R. Je partage un certain nombre des constatations de la Cour des Comptes, qui s'est notamment inquiétée de la dégradation du taux de disponibilité opérationnelle des matériels. A mon arrivée au ministère de la défense, j'avais fait le même constat. Le taux de disponibilité de certains de nos matériels était particulièrement bas.
Les raisons en étaient connues : un matériel vieillissant, l'absence ou le retard de programmes nouveaux et des budgets d'entretien des matériels insuffisants. Le vieillissement du matériel a affecté en particulier les avions de transport et les hélicoptères, mais aussi les bâtiments de la marine, notamment de la flotte de surface.
Dès lors, je me suis employée à redresser la situation par un effort budgétaire très important ; il s'agit d'une priorité de mon ministère depuis 2002, et le rapport de la Cour constate et souligne les nombreuses mesures qui ont été prises. Des crédits importants ont été consacrés au maintien en condition des matériels, notamment avec le doublement en 2004 des achats de pièces de rechange par rapport à 2002 pour la Marine. D'autres crédits ont été affectés au renouvellement de nos matériels par le biais du budget d'équipement qui a fortement progressé depuis 2002.
Aujourd'hui, grâce aux efforts consentis, on constate un net redressement du taux de disponibilité avec une progression de 8 points pour la Marine pour 2004. Cela est particulièrement visible pour les bâtiments de surface. Par ailleurs, conformément aux recommandations du rapport, la réorganisation des relations entre le service de soutien de la flotte et DCN a, elle aussi, d'ores et déjà contribué au redressement de la situation.
Nous poursuivons cet effort et la réorganisation des structures intégrées d'entretien afin de mettre en place les procédures les plus efficaces possible.

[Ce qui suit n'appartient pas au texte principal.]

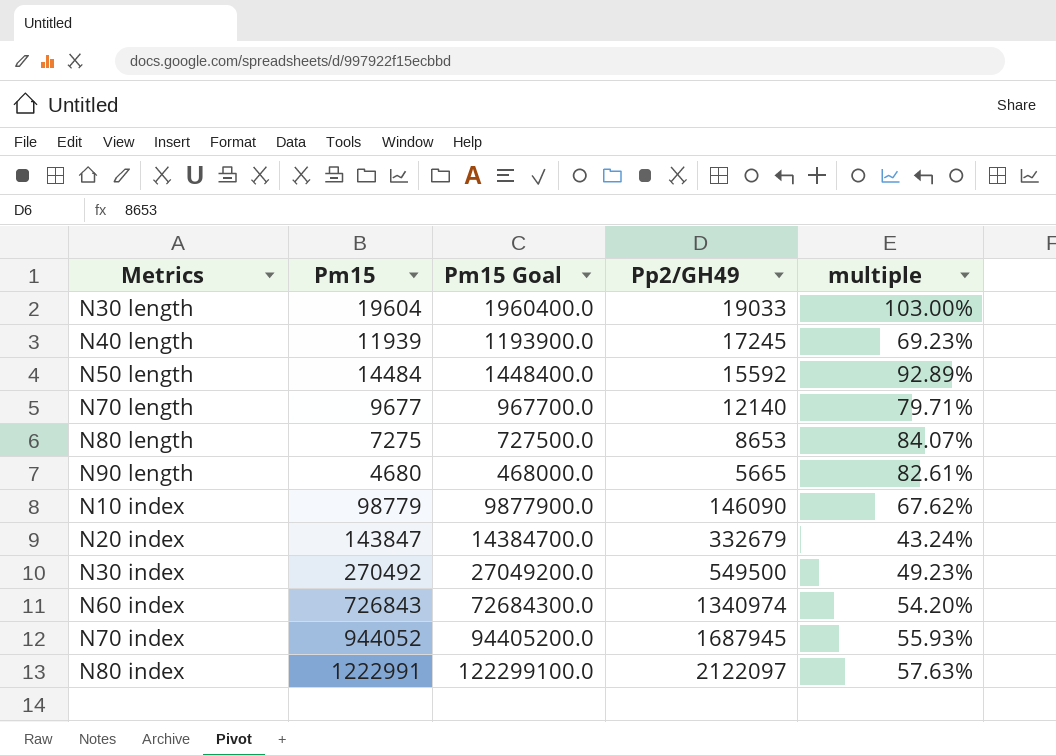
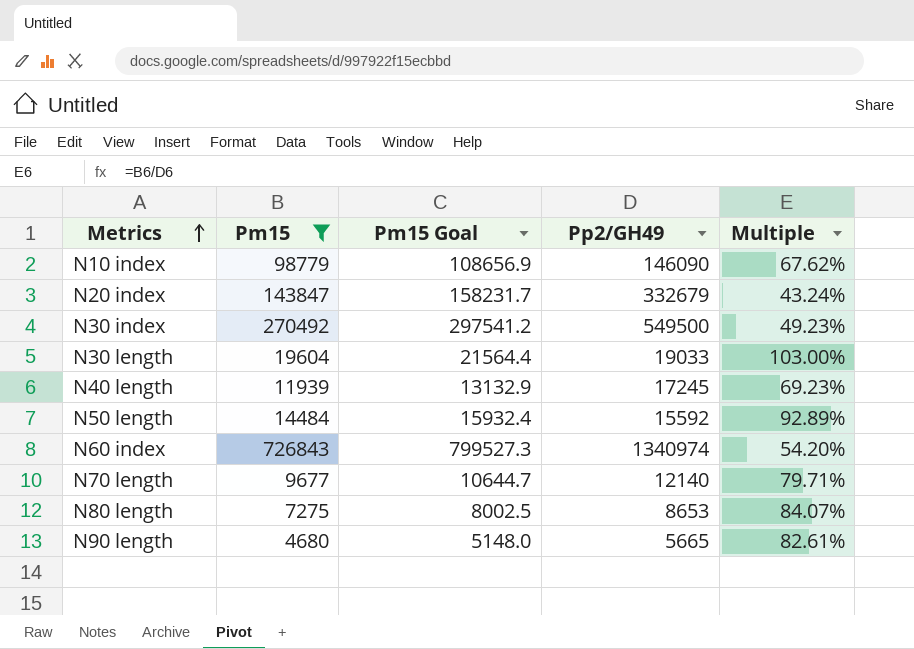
filter: none -> Pm15 <= 726843
row order: none -> Metrics ascending
column Pm15 Goal | formula: [Pm15] * 100 -> [Pm15] * 1.1
column name: multiple -> Multiple

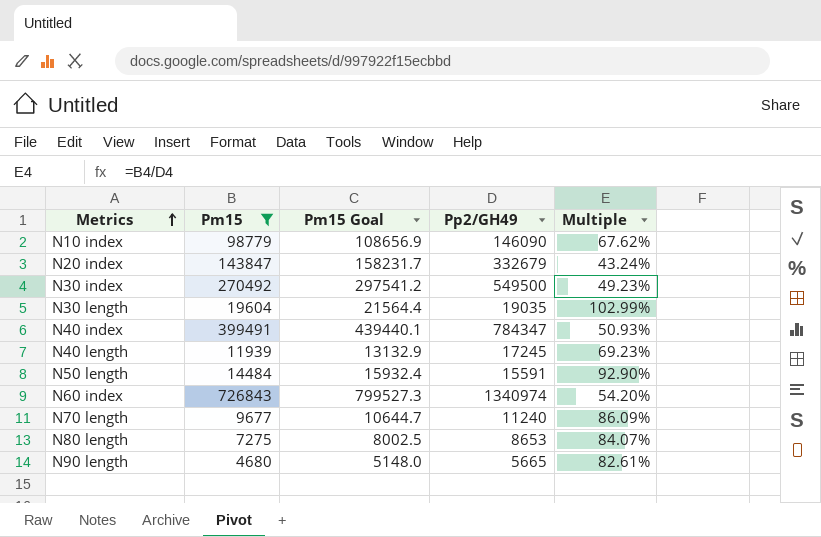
N30 length | Pp2/GH49: 19033 -> 19035
N30 length | Multiple: 103.00% -> 102.99%
row N40 index: none -> 399491 | 439440.1 | 784347 | 50.93%
N50 length | Pp2/GH49: 15592 -> 15591
N50 length | Multiple: 92.89% -> 92.90%
N70 length | Pp2/GH49: 12140 -> 11240
N70 length | Multiple: 79.71% -> 86.09%

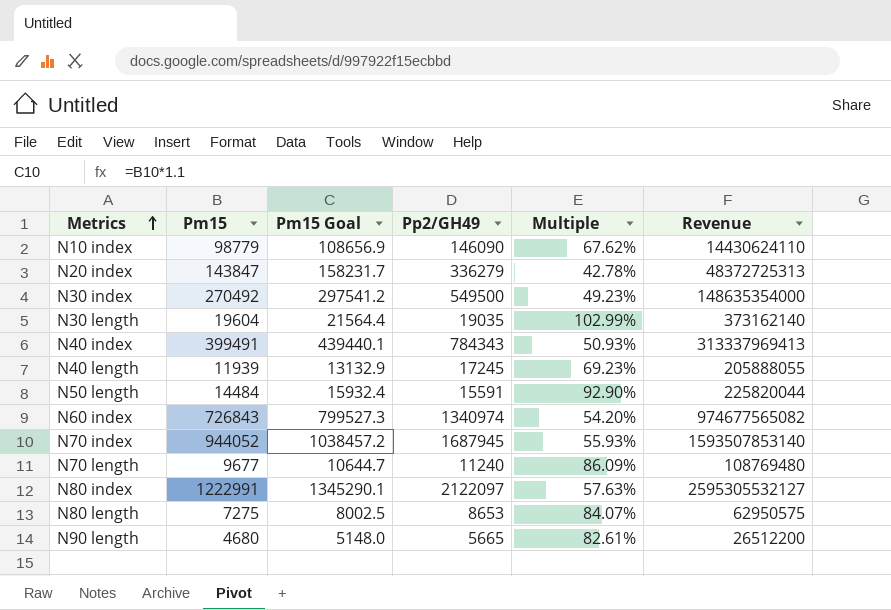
filter: Pm15 <= 726843 -> none
column Revenue | formula: none -> [Pm15] * [Pp2/GH49]
N20 index | Pp2/GH49: 332679 -> 336279
N20 index | Multiple: 43.24% -> 42.78%
N40 index | Pp2/GH49: 784347 -> 784343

Q. La Jeanne d'Arc a mis le cap sur Sumatra. Irez-vous la rejoindre ? Dans une zone d'Asie aussi éloignée de notre aire d'influence, la France peut-elle jouer un rôle significatif en matière d'aide internationale aux victimes du Tsunami ?
R. Face à une catastrophe de cette ampleur, notre souci et notre action répondent au seul critère de l'efficacité humanitaire. La France a décidé d'apporter son aide dès les premières heures de la crise. Le ministère de la Défense a tout de suite été sollicité parce c'est souvent vers les armées que se tournent les Etats lorsqu'une très grande réactivité et des moyens importants sont nécessaires.
A la demande du président Chirac, le ministère de la Défense a mis en place un dispositif de réaction immédiate en cas de catastrophe naturelle. Il s'appuie sur l'expérience acquise à la suite des séismes qui avaient frappé l'Algérie et le Maroc. Au cours du drame de ces dernières semaines, nous avons ainsi su immédiatement. Dès le 26 au soir, quelques heures seulement après l'arrivée des tsunamis, nous avons mobilisé et mis en oeuvre des moyens aériens et navals et des personnels militaires de la Sécurité civile, du service de santé des armées et de la gendarmerie.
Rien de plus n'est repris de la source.